If no solver parameter is given, we used default option of MUMPS solver.

Tip

MUMPS example

A simple example of calling MUMPS in FreeFEM with this two methods is given in the Test solver MUMPS example.

#### SuperLU distributed solver

The package SuperLU_DIST solves linear systems using LU factorization. It is a free scientific library

This library provides functions to handle square or rectangular matrix in real and complex arithmetics. The method implemented in SuperLU_DIST is a supernodal method. New release of this package includes a parallel symbolic factorization. This scientific library is written in C and MPI for communications.

SuperLU_DIST parameters:

We describe now some parameters of SuperLU_DIST. The SuperLU_DIST library use a 2D-logical process group. This process grid is specified by $$nprow$$ (process row) and $$npcol$$ (process column) such that $$N_{p} = nprow \: npcol$$ where $$N_{p}$$ is the number of all process allocated for SuperLU_DIST.
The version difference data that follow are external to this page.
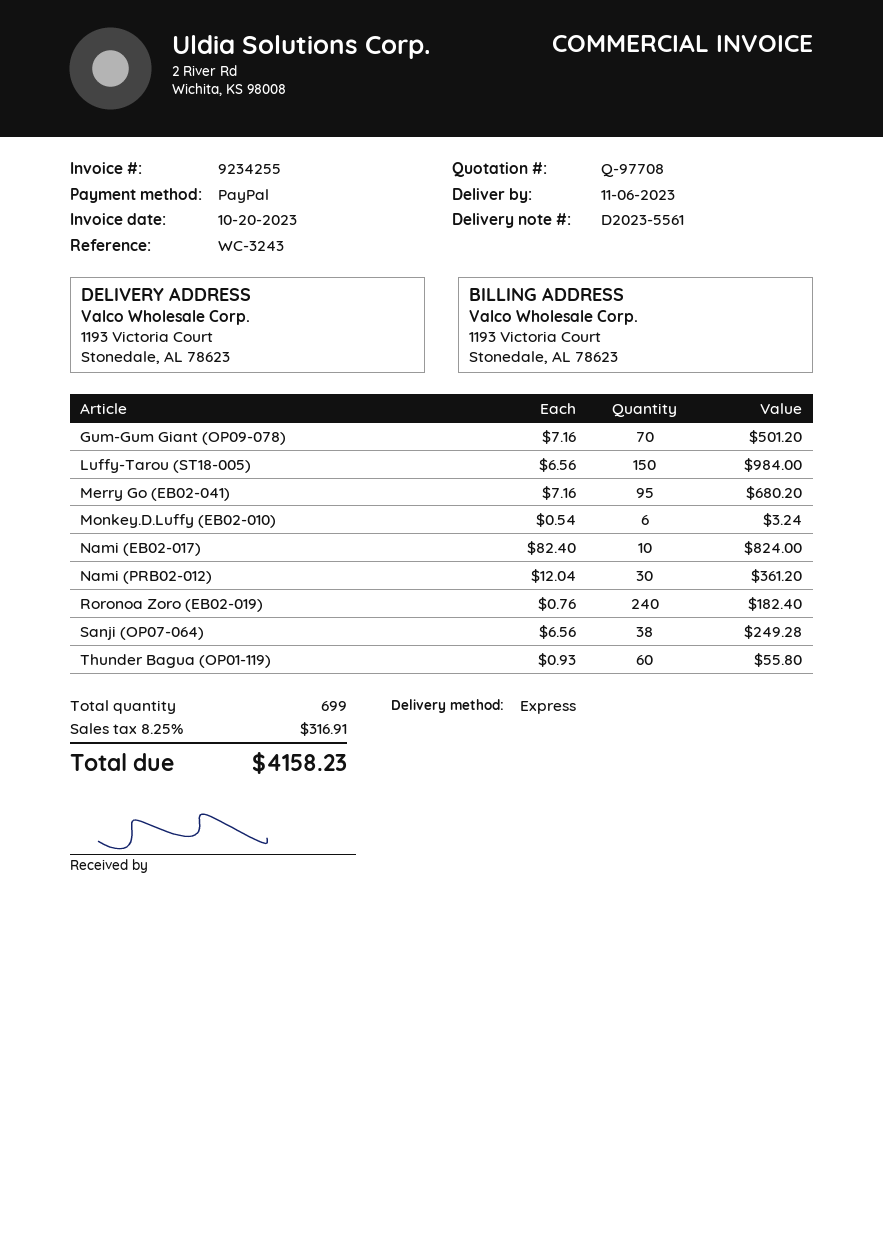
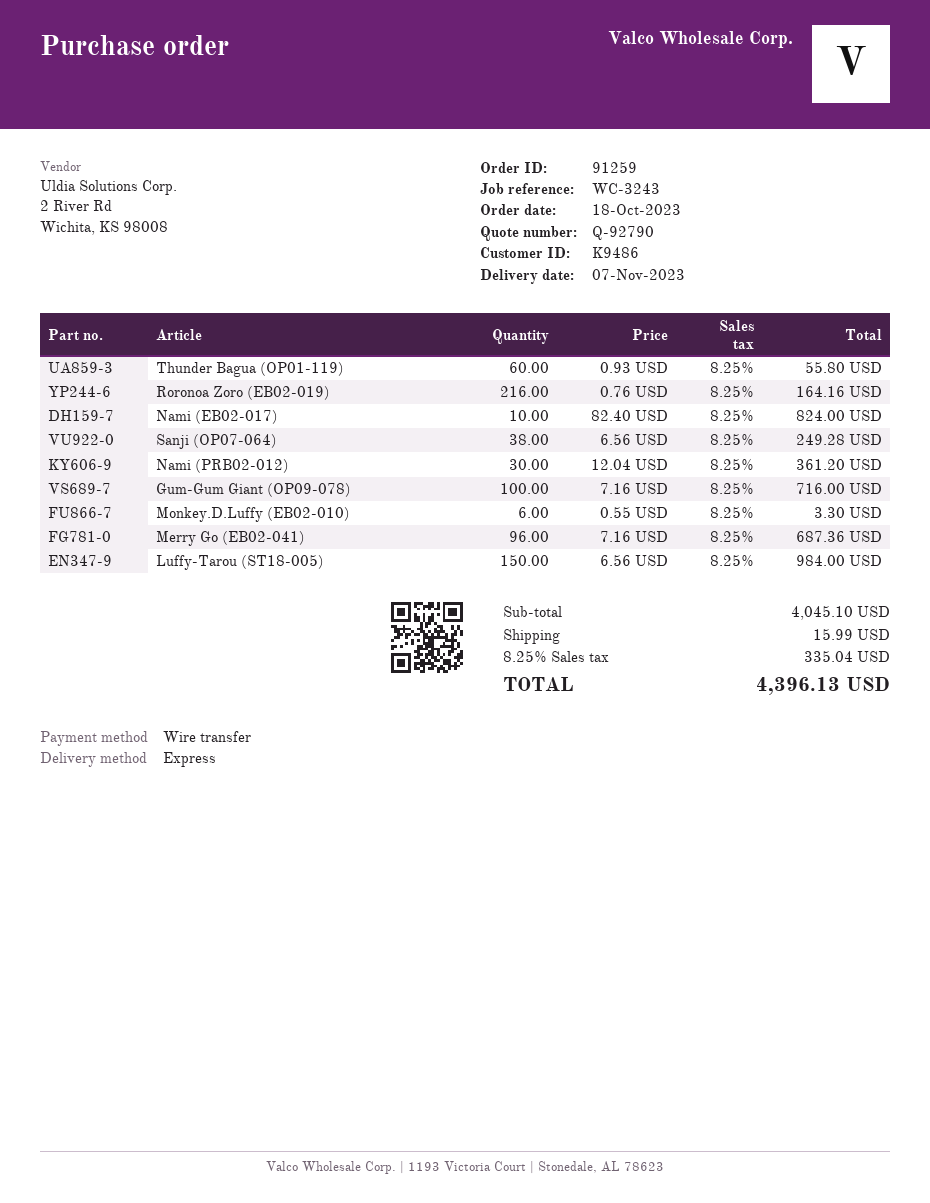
quote number: Q-97708 -> Q-92790
delivery date: 2023-11-06 -> 2023-11-07
payment method: PayPal -> bank transfer
Gum-Gum Giant (OP09-078): 70 x 7.16 = 501.20 -> 100 x 7.16 = 716.00
Merry Go (EB02-041): 95 x 7.16 = 680.20 -> 96 x 7.16 = 687.36
Monkey.D.Luffy (EB02-010): 6 x 0.54 = 3.24 -> 6 x 0.55 = 3.30
Roronoa Zoro (EB02-019): 240 x 0.76 = 182.40 -> 216 x 0.76 = 164.16
shipping: none -> 15.99
tax: 8.25% = 316.91 -> 8.25% = 335.04
total: 4158.23 -> 4396.13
The input matrix parameters is controlled by “matrix=” in sparams for internal parameter or in the third line of parameters file. The different value are

• matrix=assembled global matrix are available on all process
• matrix=distributedglobal The global matrix is distributed among all the process
• matrix=distributed The input matrix is distributed (not yet implemented)

The option arguments of SuperLU_DIST are described in the section Users-callable routine of the SuperLU users’ guide.

The parameter Fact and TRANS are specified in FreeFEM interfaces to SuperLU_DIST during the different steps. For this reason, the value given by the user for this option is not considered.

The factorization LU is calculated in SuperLU_DIST on the matrix $$A_p$$.

$A_{p} = P_{c} \: P_r \: D_r \: A \: D_{c} \: P_{c}^{t}$

where $$P_c$$ and $$P_r$$ is the row and column permutation matrix respectively, $$D_r$$ and $$D_c$$ are diagonal matrix for respectively row and column scaling.

The option argument RowPerm (resp. ColPerm) control the row (resp. column) permutation matrix. $$D_r$$ and $$D_c$$ is controlled by the parameter DiagScale.

The parameter permr, permc, scaler, and scalec in FreeFEM is provided to give row permutation, column permutation, row scaling and column scaling of the user respectively.

The other parameters for LU factorization are ParSymFact and ReplaceTinyPivot. The parallel symbolic factorization works only on a power of two processes and need the ParMetis ordering. The default option argument of SuperLU_DIST are given in the file ffsuperlu_dist_fileparam.txt.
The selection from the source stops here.